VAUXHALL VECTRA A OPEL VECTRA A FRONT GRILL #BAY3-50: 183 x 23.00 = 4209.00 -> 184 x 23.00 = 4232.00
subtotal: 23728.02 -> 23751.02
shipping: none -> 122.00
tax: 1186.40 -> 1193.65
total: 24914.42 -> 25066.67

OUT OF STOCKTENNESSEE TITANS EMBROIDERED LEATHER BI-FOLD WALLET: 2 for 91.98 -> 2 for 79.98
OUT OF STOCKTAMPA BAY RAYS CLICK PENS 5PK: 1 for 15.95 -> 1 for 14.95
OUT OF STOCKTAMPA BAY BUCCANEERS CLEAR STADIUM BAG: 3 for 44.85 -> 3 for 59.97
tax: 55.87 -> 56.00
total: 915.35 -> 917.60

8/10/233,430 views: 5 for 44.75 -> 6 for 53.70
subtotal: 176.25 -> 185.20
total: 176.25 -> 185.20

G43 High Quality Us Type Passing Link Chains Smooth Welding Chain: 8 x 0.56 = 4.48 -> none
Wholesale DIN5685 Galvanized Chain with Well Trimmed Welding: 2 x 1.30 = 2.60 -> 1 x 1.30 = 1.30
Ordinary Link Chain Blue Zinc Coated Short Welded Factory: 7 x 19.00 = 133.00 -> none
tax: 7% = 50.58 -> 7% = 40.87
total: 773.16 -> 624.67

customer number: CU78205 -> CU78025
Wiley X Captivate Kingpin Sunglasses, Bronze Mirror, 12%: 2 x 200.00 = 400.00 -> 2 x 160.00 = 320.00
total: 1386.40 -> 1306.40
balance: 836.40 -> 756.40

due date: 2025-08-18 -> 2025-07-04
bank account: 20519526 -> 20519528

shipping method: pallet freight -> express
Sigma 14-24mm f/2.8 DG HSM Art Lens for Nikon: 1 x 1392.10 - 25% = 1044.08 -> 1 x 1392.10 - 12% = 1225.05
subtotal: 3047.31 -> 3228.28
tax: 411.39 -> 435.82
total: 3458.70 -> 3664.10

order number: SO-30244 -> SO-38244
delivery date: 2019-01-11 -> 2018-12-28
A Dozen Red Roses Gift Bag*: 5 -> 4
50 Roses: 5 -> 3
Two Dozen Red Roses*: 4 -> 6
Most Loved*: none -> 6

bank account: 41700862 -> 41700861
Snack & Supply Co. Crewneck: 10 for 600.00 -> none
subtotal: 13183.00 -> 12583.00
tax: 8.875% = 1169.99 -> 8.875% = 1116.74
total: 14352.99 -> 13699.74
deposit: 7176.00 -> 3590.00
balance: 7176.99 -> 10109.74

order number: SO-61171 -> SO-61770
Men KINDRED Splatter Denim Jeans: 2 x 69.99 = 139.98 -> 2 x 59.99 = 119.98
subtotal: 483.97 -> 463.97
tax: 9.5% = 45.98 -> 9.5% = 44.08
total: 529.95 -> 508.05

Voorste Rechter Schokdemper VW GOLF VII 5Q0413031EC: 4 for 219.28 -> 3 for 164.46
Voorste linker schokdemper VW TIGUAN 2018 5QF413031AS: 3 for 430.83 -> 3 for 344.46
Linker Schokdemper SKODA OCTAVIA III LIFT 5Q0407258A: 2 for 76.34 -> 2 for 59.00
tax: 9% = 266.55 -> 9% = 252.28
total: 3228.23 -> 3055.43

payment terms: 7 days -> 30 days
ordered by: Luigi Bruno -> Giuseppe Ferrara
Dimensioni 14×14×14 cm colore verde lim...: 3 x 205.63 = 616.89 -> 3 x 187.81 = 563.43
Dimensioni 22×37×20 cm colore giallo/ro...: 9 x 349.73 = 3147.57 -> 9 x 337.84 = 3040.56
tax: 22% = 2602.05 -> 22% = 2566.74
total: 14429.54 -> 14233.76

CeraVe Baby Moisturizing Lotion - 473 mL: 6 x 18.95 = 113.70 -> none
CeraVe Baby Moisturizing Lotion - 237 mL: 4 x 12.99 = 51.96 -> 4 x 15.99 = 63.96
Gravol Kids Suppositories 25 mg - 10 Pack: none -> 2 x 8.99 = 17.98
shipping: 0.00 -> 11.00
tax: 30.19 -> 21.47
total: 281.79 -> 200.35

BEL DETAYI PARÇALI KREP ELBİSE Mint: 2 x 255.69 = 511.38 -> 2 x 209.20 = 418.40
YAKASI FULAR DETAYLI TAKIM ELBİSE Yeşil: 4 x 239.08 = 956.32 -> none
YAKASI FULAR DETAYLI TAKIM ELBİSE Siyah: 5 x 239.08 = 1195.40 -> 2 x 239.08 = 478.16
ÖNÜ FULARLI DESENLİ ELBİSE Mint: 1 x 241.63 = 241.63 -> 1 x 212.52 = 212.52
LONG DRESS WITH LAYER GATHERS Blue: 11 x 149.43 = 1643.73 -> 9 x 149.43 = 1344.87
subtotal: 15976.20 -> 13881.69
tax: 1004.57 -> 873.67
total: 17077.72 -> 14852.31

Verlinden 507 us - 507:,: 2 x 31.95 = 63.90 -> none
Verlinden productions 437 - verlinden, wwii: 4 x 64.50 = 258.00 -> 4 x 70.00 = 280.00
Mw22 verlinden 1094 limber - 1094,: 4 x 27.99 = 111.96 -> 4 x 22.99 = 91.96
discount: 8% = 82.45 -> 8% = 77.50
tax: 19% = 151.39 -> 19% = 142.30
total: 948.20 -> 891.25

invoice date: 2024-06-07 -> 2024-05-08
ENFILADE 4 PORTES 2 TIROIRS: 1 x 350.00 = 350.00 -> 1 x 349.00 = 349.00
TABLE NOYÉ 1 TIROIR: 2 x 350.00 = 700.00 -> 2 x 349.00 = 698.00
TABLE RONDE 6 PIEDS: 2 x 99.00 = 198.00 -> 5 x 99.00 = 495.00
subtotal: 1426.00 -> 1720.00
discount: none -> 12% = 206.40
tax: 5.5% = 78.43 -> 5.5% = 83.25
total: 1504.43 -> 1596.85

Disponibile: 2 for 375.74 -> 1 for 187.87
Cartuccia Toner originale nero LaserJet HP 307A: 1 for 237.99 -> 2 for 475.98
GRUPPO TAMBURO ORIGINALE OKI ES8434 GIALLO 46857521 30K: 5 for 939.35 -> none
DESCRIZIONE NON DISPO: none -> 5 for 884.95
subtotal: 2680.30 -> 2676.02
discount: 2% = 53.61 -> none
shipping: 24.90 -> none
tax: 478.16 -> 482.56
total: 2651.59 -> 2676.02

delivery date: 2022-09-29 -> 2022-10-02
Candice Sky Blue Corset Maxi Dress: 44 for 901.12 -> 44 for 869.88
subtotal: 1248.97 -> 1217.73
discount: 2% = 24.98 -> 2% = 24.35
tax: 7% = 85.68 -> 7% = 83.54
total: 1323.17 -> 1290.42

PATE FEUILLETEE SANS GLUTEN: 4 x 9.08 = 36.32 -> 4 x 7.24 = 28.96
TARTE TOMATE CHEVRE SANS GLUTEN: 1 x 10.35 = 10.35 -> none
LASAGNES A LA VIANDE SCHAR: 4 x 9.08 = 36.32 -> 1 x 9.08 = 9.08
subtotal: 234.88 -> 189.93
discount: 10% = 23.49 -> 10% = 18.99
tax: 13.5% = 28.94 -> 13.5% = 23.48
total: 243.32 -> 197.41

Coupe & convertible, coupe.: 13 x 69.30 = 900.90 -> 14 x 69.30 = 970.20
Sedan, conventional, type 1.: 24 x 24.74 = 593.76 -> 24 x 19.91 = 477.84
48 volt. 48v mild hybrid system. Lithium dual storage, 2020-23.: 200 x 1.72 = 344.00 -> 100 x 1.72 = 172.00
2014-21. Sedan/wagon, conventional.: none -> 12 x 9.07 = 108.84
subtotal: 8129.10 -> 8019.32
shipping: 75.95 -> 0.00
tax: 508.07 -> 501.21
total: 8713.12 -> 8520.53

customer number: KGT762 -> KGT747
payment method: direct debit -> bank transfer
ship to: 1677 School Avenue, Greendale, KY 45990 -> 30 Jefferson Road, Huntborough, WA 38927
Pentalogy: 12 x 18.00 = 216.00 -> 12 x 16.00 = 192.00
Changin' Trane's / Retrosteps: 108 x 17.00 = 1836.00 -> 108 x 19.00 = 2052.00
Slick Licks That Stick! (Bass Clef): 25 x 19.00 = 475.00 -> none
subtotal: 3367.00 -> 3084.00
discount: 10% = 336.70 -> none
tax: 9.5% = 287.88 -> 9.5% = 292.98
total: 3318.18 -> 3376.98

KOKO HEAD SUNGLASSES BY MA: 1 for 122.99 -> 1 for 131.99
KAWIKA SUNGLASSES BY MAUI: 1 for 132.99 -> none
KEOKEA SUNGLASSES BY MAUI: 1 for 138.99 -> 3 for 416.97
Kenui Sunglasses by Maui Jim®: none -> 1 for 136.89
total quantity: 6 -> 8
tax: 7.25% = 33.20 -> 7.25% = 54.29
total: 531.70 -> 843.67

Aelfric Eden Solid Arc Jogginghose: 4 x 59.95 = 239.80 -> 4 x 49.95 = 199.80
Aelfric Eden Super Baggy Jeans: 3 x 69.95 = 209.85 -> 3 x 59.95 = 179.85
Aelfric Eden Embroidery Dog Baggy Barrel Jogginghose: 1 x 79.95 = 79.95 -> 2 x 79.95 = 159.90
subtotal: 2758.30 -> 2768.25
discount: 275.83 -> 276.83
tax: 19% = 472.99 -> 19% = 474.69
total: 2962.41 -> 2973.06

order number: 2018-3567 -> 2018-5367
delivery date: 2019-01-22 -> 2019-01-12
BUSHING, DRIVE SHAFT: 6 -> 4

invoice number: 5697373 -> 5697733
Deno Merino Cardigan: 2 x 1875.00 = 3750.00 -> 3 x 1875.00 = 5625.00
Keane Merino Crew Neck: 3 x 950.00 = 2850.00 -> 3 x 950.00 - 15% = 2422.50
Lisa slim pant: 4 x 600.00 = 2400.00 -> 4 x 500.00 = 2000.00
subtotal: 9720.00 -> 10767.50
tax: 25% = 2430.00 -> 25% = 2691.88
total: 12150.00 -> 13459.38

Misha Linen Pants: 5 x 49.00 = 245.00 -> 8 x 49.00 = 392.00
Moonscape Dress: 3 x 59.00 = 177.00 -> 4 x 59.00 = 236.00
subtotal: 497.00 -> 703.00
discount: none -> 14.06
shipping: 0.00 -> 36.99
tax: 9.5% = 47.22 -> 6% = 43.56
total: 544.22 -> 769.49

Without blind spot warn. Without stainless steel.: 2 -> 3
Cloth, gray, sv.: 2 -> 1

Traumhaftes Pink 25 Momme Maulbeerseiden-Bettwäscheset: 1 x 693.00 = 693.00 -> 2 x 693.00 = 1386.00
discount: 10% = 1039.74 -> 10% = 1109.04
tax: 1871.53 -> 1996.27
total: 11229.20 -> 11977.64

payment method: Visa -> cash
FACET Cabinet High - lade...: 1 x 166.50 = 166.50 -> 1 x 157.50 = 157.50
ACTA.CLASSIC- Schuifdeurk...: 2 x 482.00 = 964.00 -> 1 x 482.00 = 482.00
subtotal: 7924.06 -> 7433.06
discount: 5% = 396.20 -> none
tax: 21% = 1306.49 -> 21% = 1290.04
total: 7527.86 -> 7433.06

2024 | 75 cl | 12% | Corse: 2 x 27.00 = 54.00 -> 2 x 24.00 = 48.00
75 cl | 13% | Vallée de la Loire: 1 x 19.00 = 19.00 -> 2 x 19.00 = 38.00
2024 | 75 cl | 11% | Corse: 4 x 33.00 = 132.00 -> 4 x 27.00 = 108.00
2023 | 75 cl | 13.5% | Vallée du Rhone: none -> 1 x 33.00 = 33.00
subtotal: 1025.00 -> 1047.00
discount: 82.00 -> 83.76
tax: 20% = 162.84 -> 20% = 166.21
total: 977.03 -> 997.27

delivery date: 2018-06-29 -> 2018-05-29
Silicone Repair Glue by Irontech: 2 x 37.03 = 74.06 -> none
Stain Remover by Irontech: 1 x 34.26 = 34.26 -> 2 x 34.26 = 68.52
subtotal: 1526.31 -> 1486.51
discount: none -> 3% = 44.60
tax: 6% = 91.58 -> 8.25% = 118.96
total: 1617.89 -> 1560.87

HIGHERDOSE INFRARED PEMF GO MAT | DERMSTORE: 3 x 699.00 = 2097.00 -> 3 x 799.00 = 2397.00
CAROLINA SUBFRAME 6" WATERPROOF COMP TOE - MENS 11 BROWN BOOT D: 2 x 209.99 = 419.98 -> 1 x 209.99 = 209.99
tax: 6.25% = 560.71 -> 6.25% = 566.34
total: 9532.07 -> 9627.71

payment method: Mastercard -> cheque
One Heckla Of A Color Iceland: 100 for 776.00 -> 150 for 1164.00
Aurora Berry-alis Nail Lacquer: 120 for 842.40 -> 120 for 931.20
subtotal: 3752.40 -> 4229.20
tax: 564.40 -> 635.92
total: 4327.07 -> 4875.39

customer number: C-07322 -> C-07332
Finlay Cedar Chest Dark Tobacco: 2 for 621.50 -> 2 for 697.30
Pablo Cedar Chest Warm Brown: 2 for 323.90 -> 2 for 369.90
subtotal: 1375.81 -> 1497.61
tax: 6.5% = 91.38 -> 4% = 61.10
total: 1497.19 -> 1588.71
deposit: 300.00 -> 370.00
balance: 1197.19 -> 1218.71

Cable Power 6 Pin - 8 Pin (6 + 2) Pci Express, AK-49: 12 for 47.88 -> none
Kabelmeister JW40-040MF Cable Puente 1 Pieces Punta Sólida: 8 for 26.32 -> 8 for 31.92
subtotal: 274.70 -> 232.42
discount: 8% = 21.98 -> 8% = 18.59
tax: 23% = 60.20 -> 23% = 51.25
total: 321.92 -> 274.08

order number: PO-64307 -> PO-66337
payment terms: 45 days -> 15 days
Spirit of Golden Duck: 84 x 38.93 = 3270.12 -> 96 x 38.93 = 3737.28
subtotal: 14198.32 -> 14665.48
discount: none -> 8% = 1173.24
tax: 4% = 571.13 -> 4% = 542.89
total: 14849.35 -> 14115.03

__________________________________________________

## [Work task]
From the records above, extract exactly and only the lines that begin at the line with "discount: 5% = 396.20 -> none" and stop after the line with "payment method: Mastercard -> cheque".

## [Answer to the problem]
discount: 5% = 396.20 -> none
tax: 21% = 1306.49 -> 21% = 1290.04
total: 7527.86 -> 7433.06

2024 | 75 cl | 12% | Corse: 2 x 27.00 = 54.00 -> 2 x 24.00 = 48.00
75 cl | 13% | Vallée de la Loire: 1 x 19.00 = 19.00 -> 2 x 19.00 = 38.00
2024 | 75 cl | 11% | Corse: 4 x 33.00 = 132.00 -> 4 x 27.00 = 108.00
2023 | 75 cl | 13.5% | Vallée du Rhone: none -> 1 x 33.00 = 33.00
subtotal: 1025.00 -> 1047.00
discount: 82.00 -> 83.76
tax: 20% = 162.84 -> 20% = 166.21
total: 977.03 -> 997.27

delivery date: 2018-06-29 -> 2018-05-29
Silicone Repair Glue by Irontech: 2 x 37.03 = 74.06 -> none
Stain Remover by Irontech: 1 x 34.26 = 34.26 -> 2 x 34.26 = 68.52
subtotal: 1526.31 -> 1486.51
discount: none -> 3% = 44.60
tax: 6% = 91.58 -> 8.25% = 118.96
total: 1617.89 -> 1560.87

HIGHERDOSE INFRARED PEMF GO MAT | DERMSTORE: 3 x 699.00 = 2097.00 -> 3 x 799.00 = 2397.00
CAROLINA SUBFRAME 6" WATERPROOF COMP TOE - MENS 11 BROWN BOOT D: 2 x 209.99 = 419.98 -> 1 x 209.99 = 209.99
tax: 6.25% = 560.71 -> 6.25% = 566.34
total: 9532.07 -> 9627.71

payment method: Mastercard -> cheque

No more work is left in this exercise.